__Instructions for the task__. Leave out the pictures and repeat the entries below verbatim.

__Available data__.

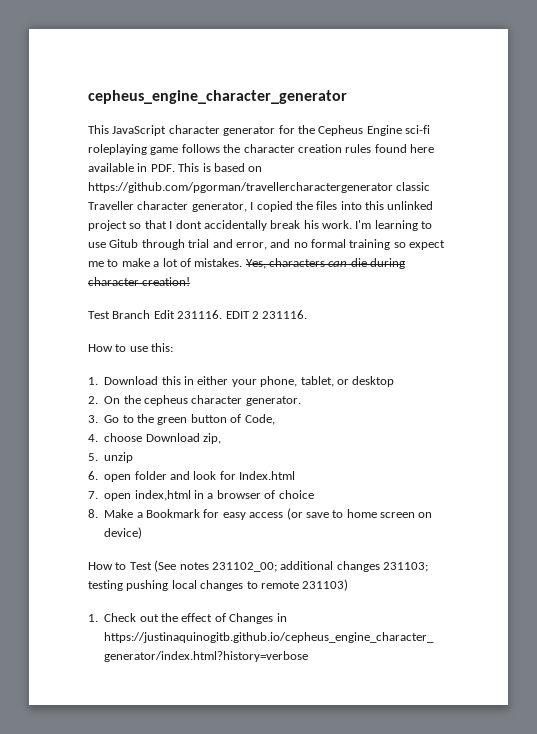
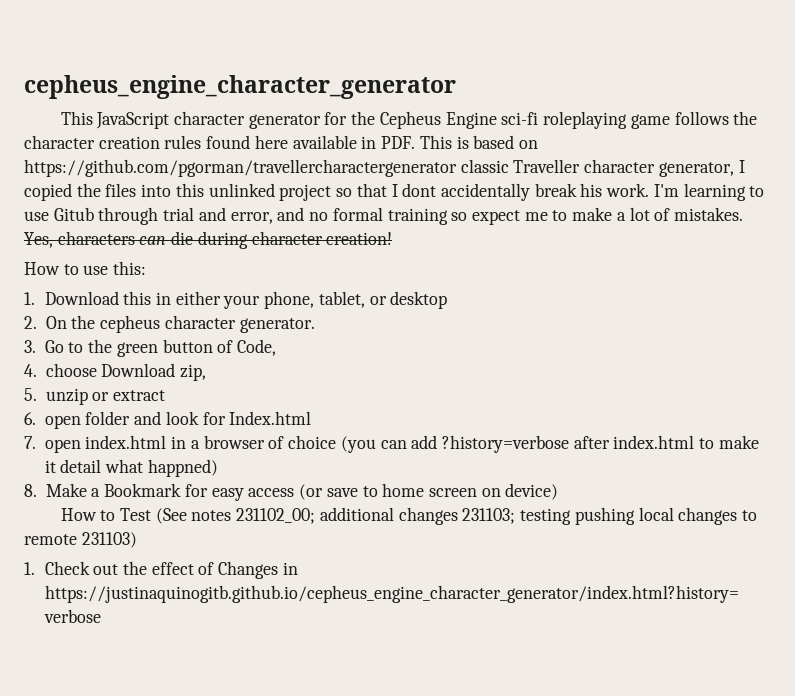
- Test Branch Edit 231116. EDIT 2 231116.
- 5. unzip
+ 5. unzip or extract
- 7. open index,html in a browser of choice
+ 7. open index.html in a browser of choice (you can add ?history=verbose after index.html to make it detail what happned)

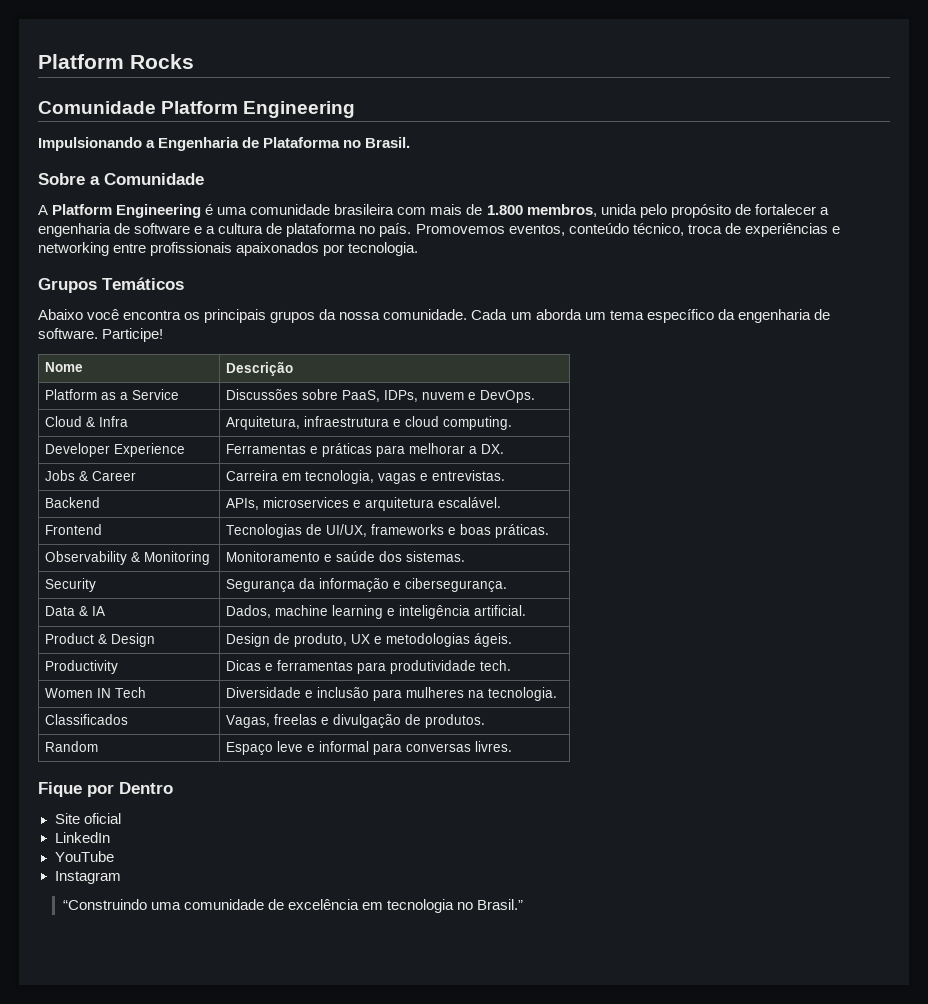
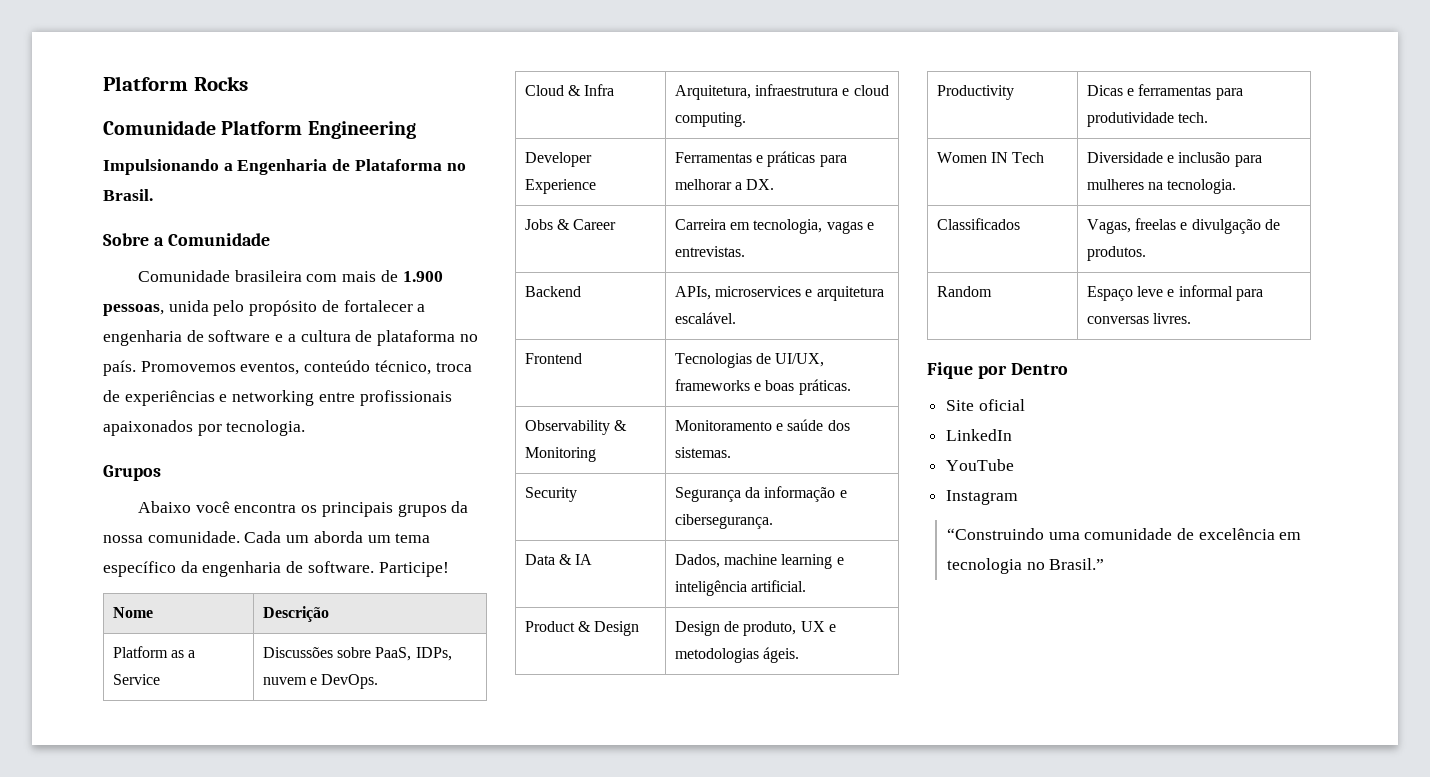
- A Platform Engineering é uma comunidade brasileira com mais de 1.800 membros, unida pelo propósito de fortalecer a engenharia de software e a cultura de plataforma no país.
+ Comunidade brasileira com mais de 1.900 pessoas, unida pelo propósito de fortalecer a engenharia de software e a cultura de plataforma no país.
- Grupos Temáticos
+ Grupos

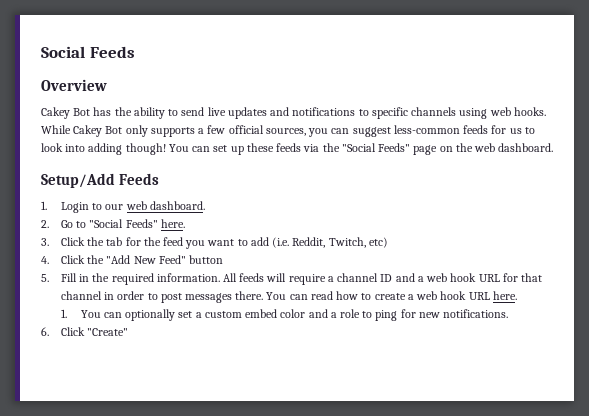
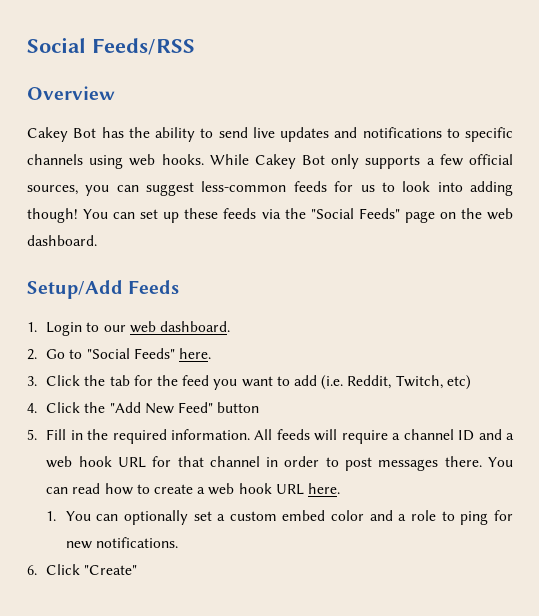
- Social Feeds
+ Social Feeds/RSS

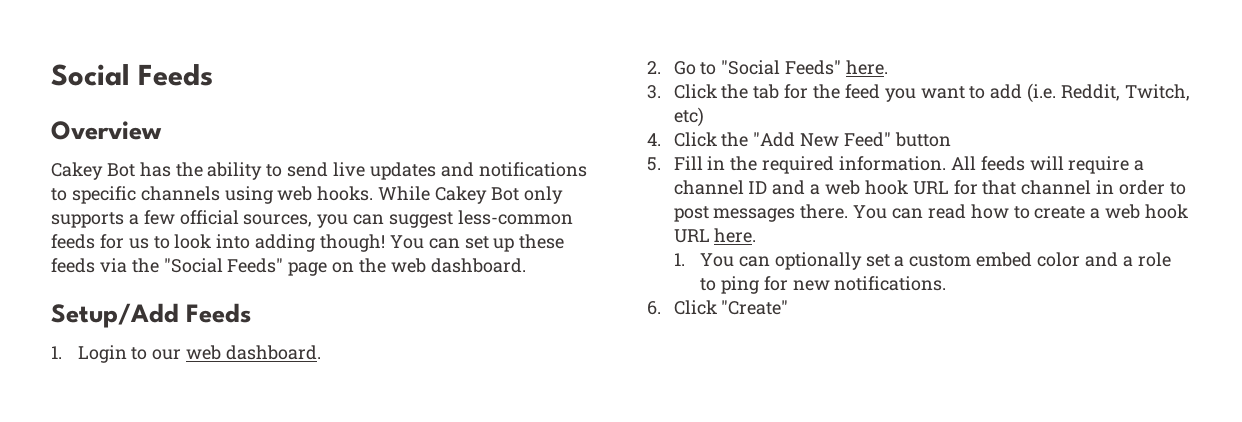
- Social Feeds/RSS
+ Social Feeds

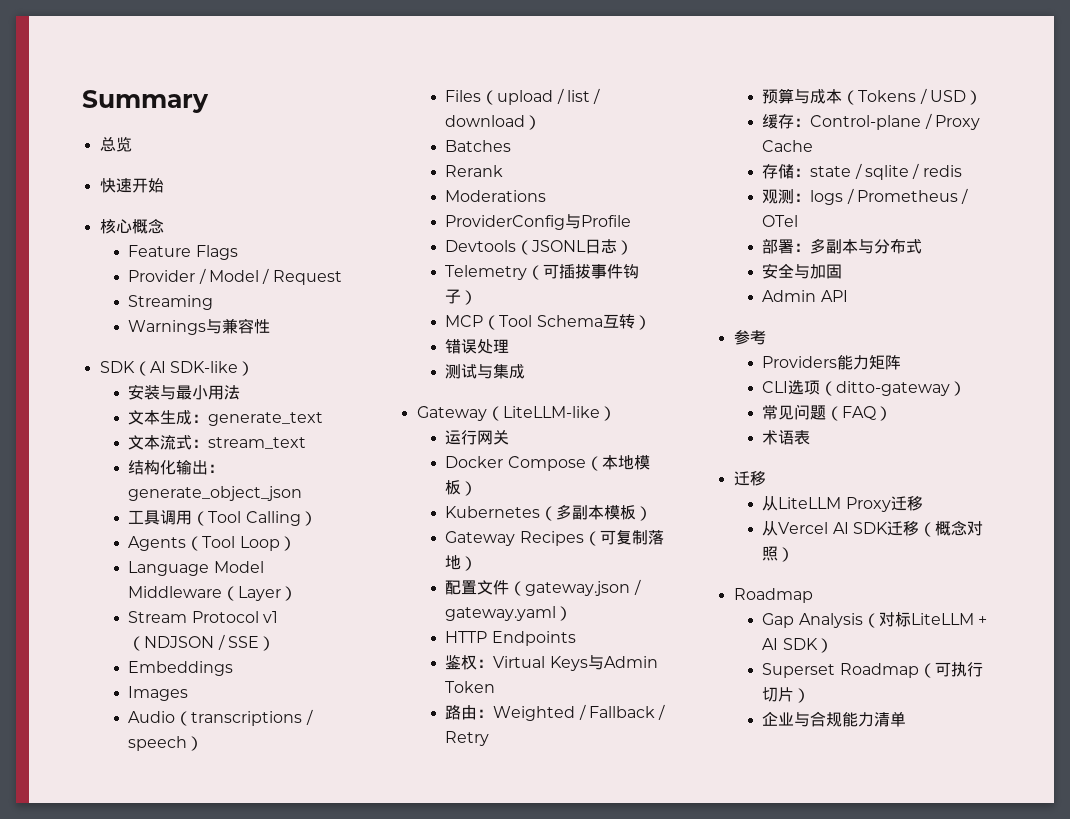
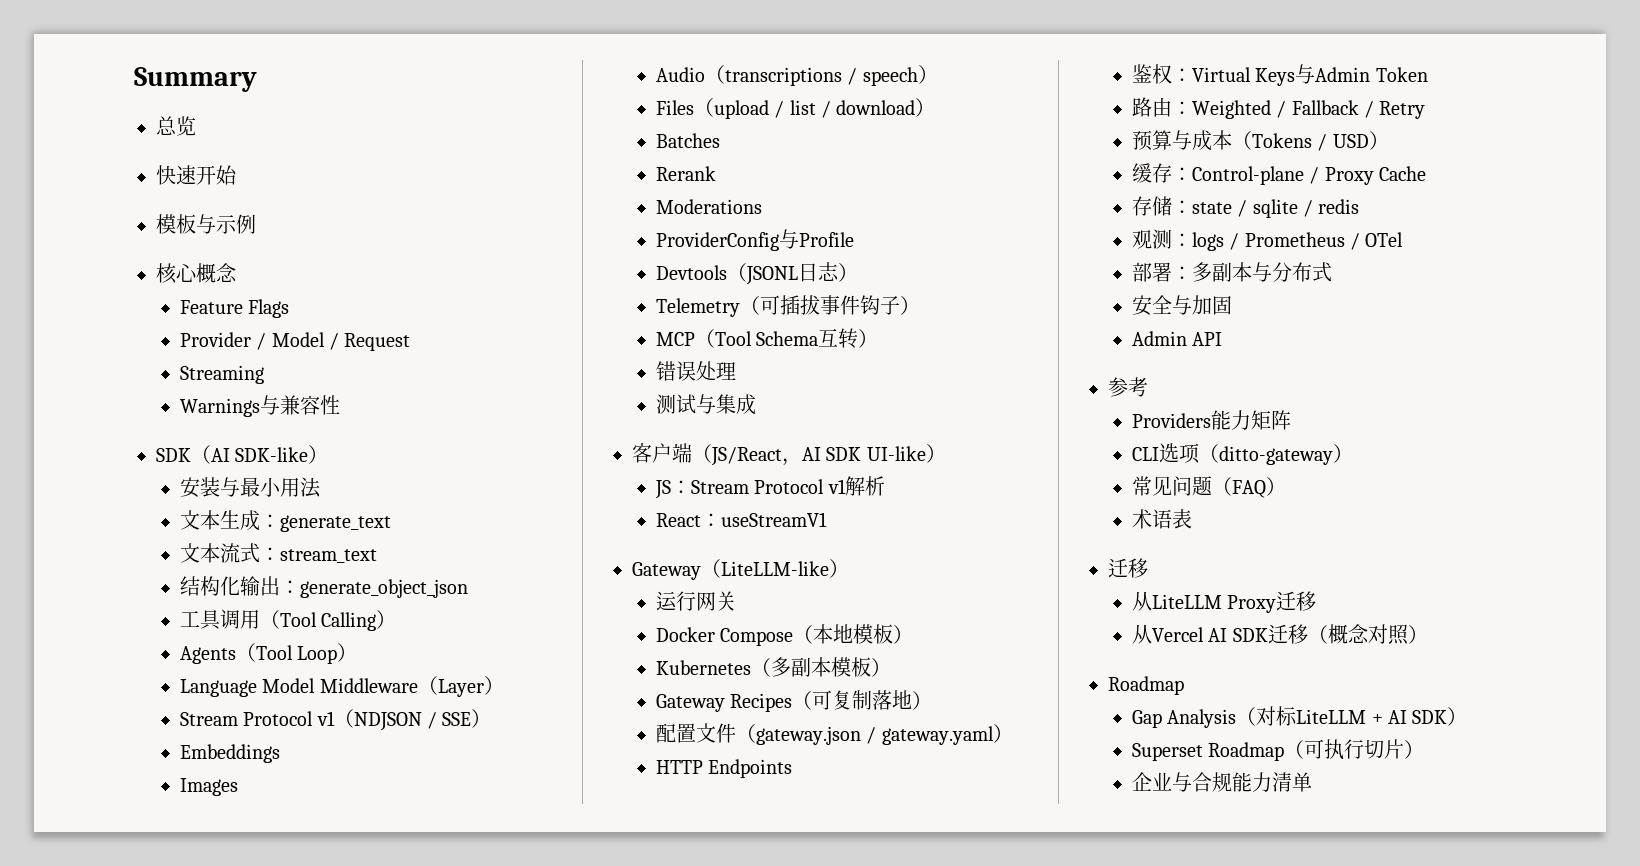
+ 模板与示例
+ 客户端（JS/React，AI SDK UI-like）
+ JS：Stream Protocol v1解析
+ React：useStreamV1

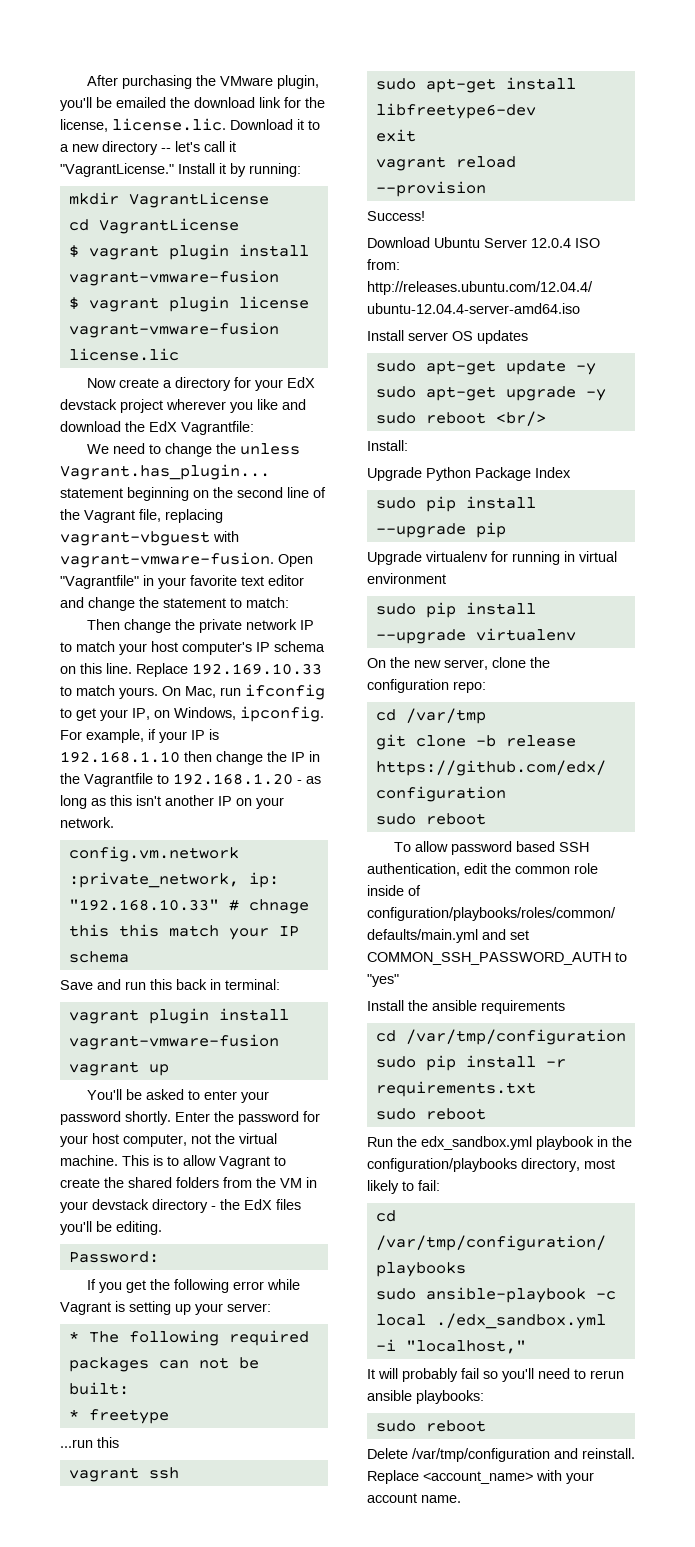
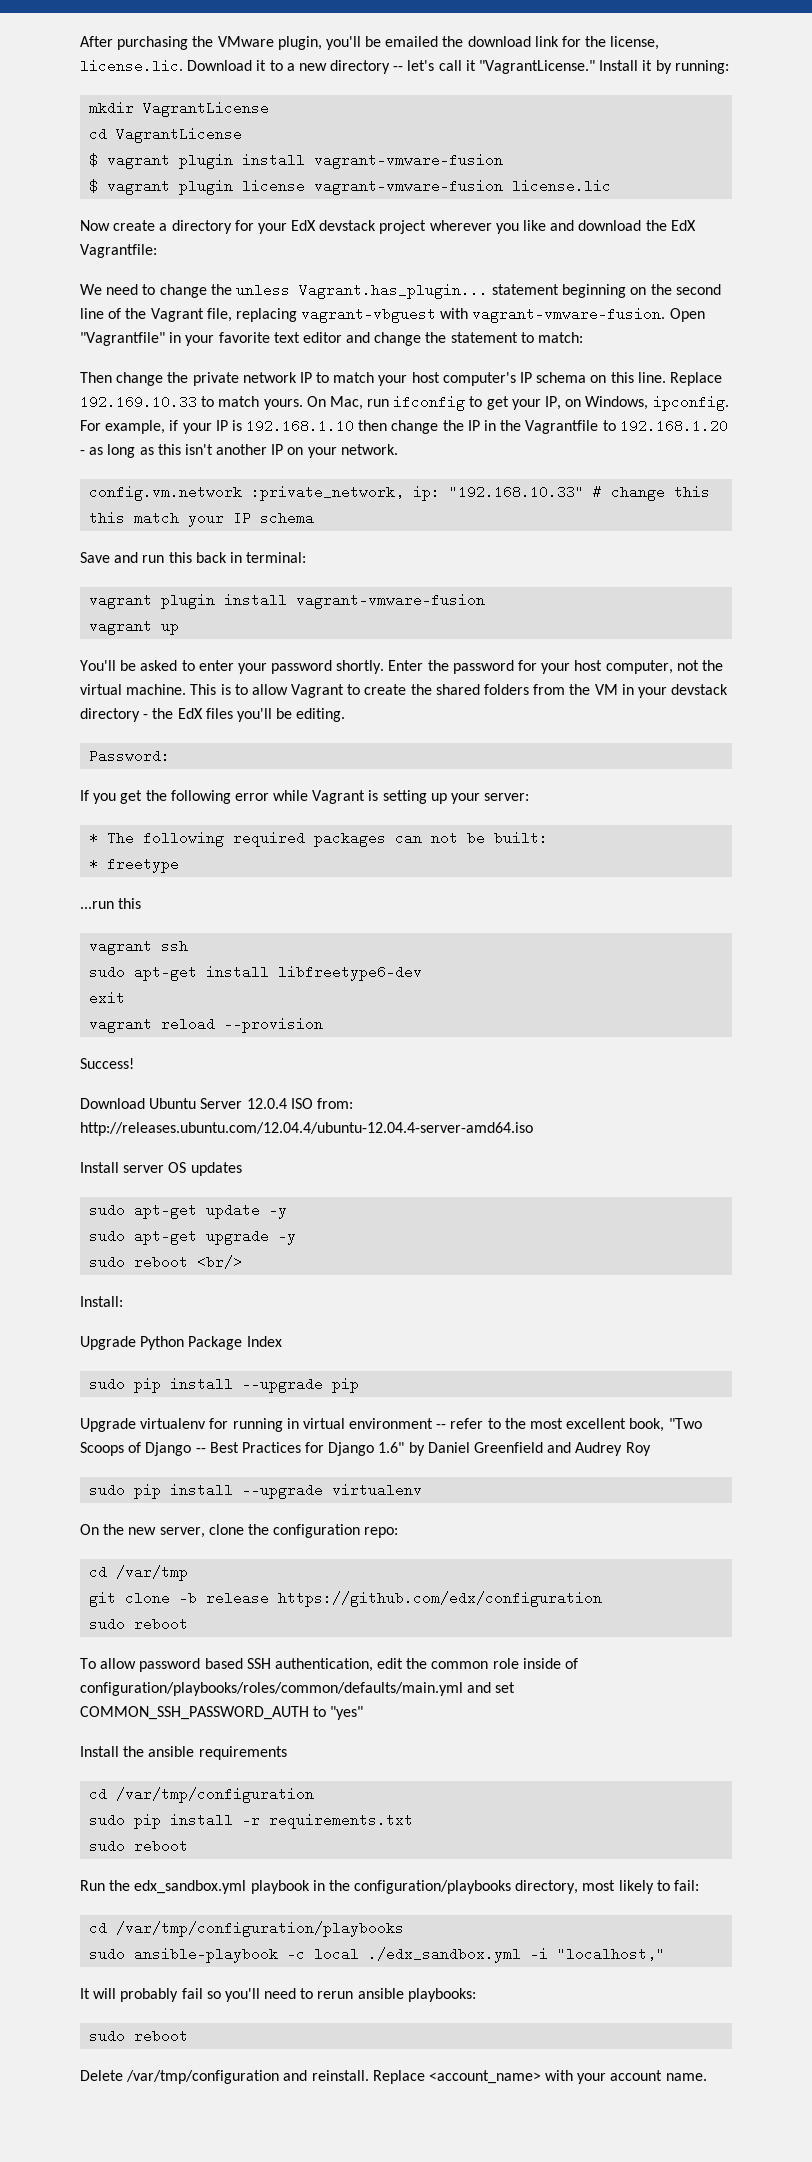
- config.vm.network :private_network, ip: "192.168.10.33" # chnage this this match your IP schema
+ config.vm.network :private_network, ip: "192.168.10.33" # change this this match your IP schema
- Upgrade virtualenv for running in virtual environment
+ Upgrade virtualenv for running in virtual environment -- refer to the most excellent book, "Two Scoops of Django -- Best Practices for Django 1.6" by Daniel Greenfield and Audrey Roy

__Exercise solution__.
- Test Branch Edit 231116. EDIT 2 231116.
- 5. unzip
+ 5. unzip or extract
- 7. open index,html in a browser of choice
+ 7. open index.html in a browser of choice (you can add ?history=verbose after index.html to make it detail what happned)

- A Platform Engineering é uma comunidade brasileira com mais de 1.800 membros, unida pelo propósito de fortalecer a engenharia de software e a cultura de plataforma no país.
+ Comunidade brasileira com mais de 1.900 pessoas, unida pelo propósito de fortalecer a engenharia de software e a cultura de plataforma no país.
- Grupos Temáticos
+ Grupos

- Social Feeds
+ Social Feeds/RSS

- Social Feeds/RSS
+ Social Feeds

+ 模板与示例
+ 客户端（JS/React，AI SDK UI-like）
+ JS：Stream Protocol v1解析
+ React：useStreamV1

- config.vm.network :private_network, ip: "192.168.10.33" # chnage this this match your IP schema
+ config.vm.network :private_network, ip: "192.168.10.33" # change this this match your IP schema
- Upgrade virtualenv for running in virtual environment
+ Upgrade virtualenv for running in virtual environment -- refer to the most excellent book, "Two Scoops of Django -- Best Practices for Django 1.6" by Daniel Greenfield and Audrey Roy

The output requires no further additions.